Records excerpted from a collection
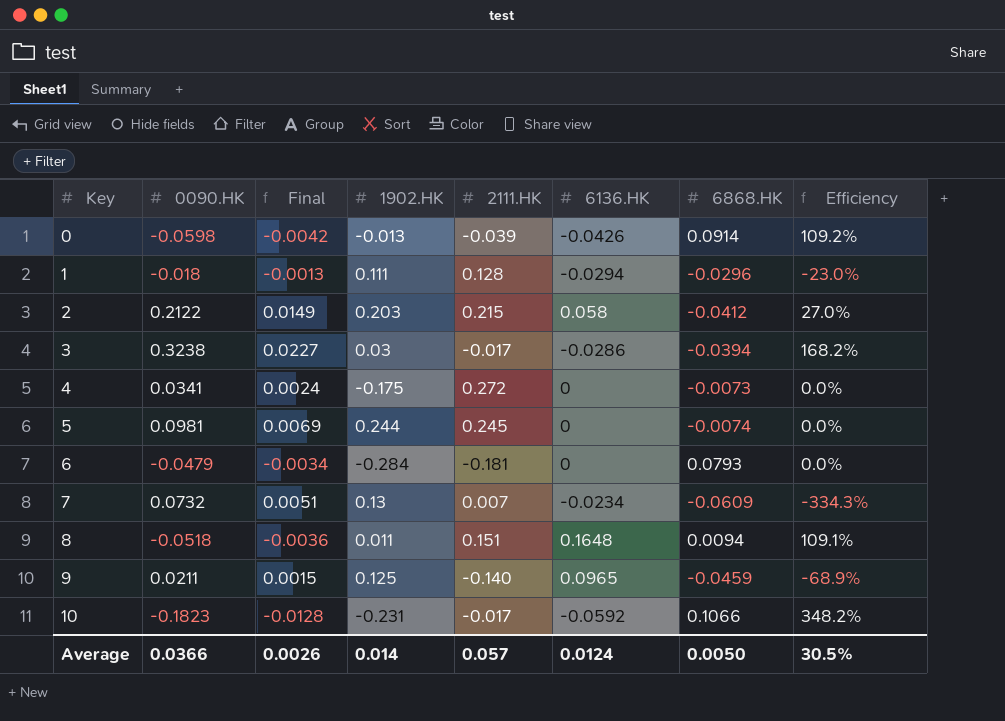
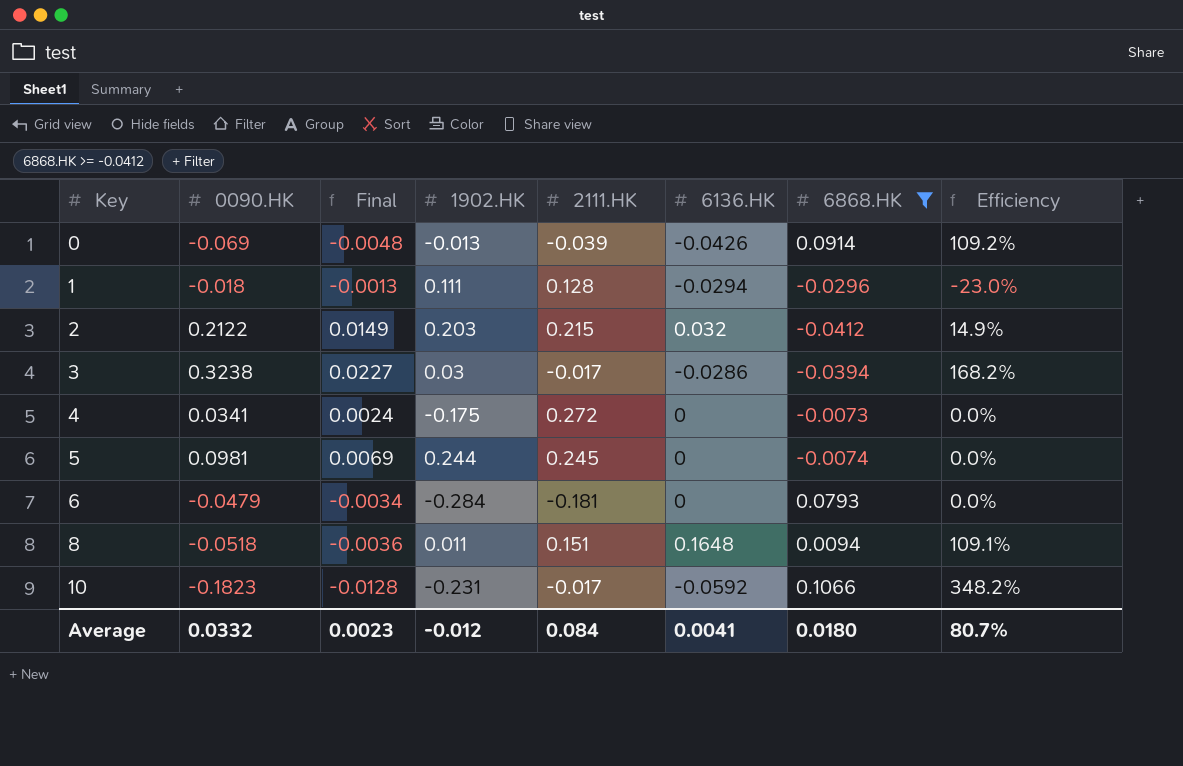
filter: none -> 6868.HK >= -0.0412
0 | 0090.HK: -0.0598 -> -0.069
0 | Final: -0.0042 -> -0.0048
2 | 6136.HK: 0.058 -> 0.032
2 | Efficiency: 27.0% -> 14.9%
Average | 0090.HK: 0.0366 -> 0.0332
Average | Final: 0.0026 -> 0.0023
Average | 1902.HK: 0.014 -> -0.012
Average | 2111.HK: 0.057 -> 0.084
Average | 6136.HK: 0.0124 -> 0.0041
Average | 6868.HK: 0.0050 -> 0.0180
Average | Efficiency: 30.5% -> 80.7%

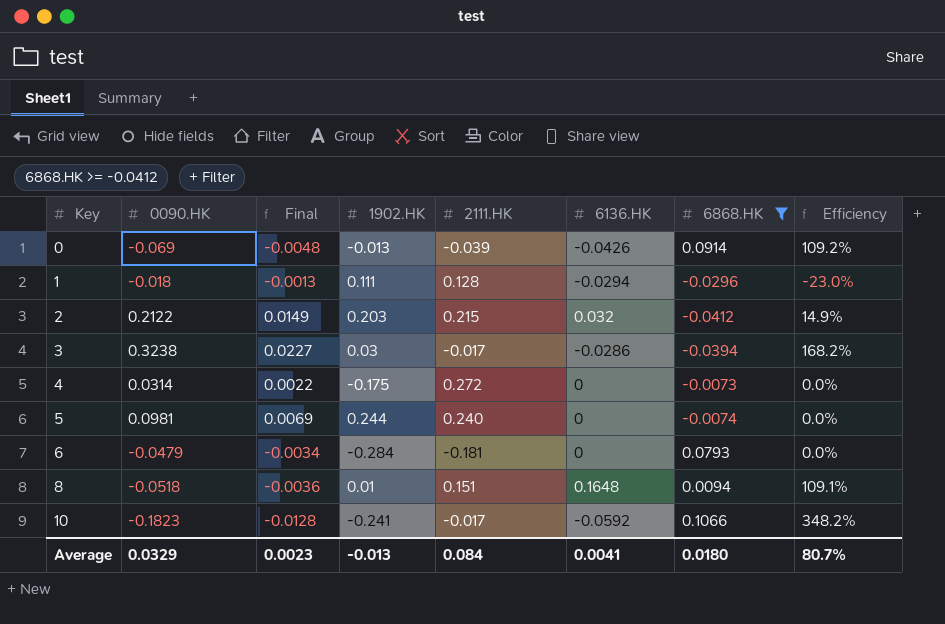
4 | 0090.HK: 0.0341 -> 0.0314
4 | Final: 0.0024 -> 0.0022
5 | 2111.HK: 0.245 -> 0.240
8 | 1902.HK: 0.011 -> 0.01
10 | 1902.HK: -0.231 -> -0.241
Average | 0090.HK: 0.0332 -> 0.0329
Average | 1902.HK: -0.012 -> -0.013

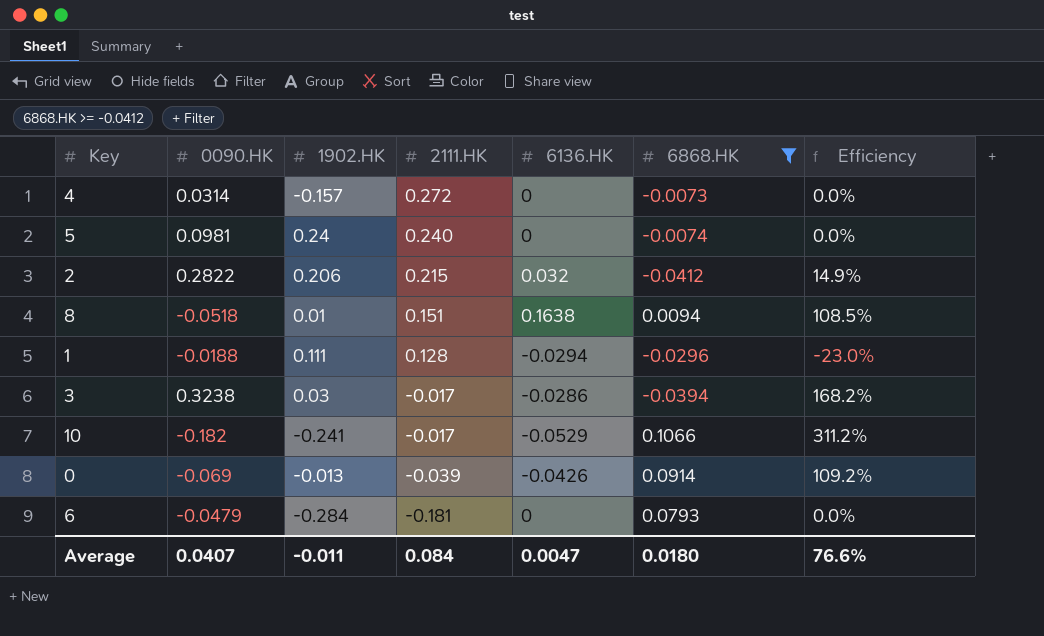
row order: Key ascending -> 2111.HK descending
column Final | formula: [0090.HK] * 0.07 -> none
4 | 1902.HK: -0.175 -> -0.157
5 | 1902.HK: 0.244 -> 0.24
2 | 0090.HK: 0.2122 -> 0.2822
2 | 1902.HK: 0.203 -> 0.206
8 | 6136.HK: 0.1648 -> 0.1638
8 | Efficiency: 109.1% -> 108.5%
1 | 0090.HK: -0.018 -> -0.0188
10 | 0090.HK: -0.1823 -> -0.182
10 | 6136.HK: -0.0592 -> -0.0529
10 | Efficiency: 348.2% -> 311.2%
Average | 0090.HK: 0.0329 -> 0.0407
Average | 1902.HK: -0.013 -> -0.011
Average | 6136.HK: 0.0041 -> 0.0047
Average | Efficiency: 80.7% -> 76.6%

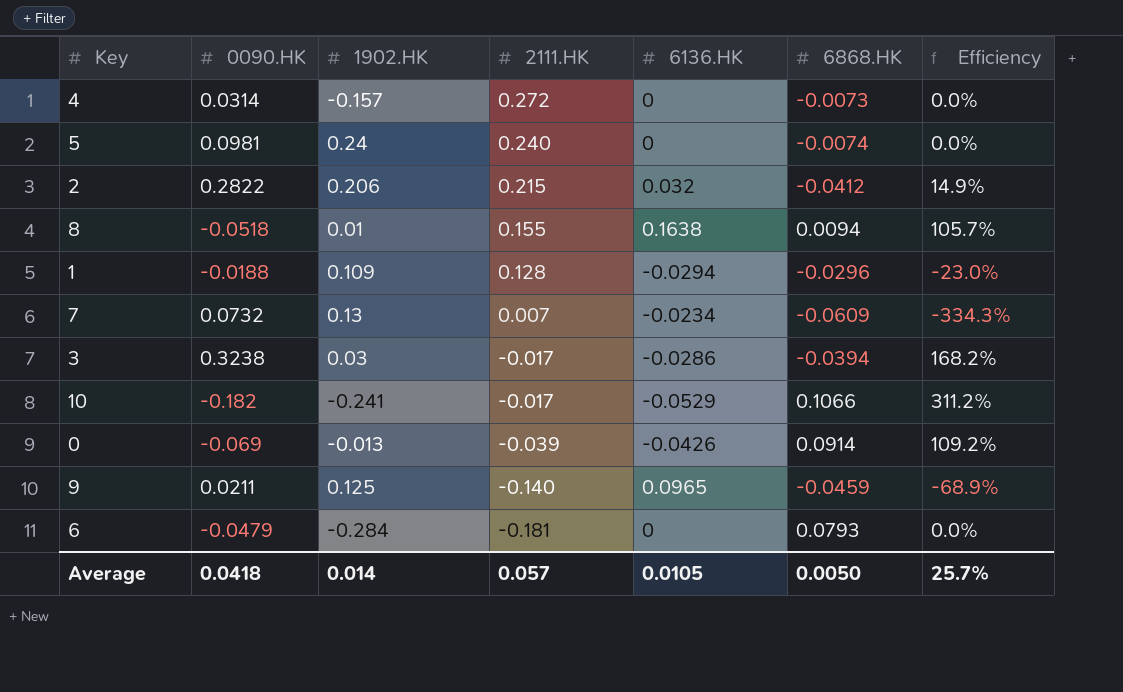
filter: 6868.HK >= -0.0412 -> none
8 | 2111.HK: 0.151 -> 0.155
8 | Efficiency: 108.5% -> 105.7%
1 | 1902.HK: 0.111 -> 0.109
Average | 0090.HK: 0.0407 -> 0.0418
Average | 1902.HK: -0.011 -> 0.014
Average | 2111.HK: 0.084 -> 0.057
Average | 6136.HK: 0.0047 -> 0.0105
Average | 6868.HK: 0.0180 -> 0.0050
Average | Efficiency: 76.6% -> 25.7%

■ **REQUIREMENT**
Across the records above, tally the lines that contain "filter" and give the result as a number alone.

■ **WRITTEN ANSWER**
2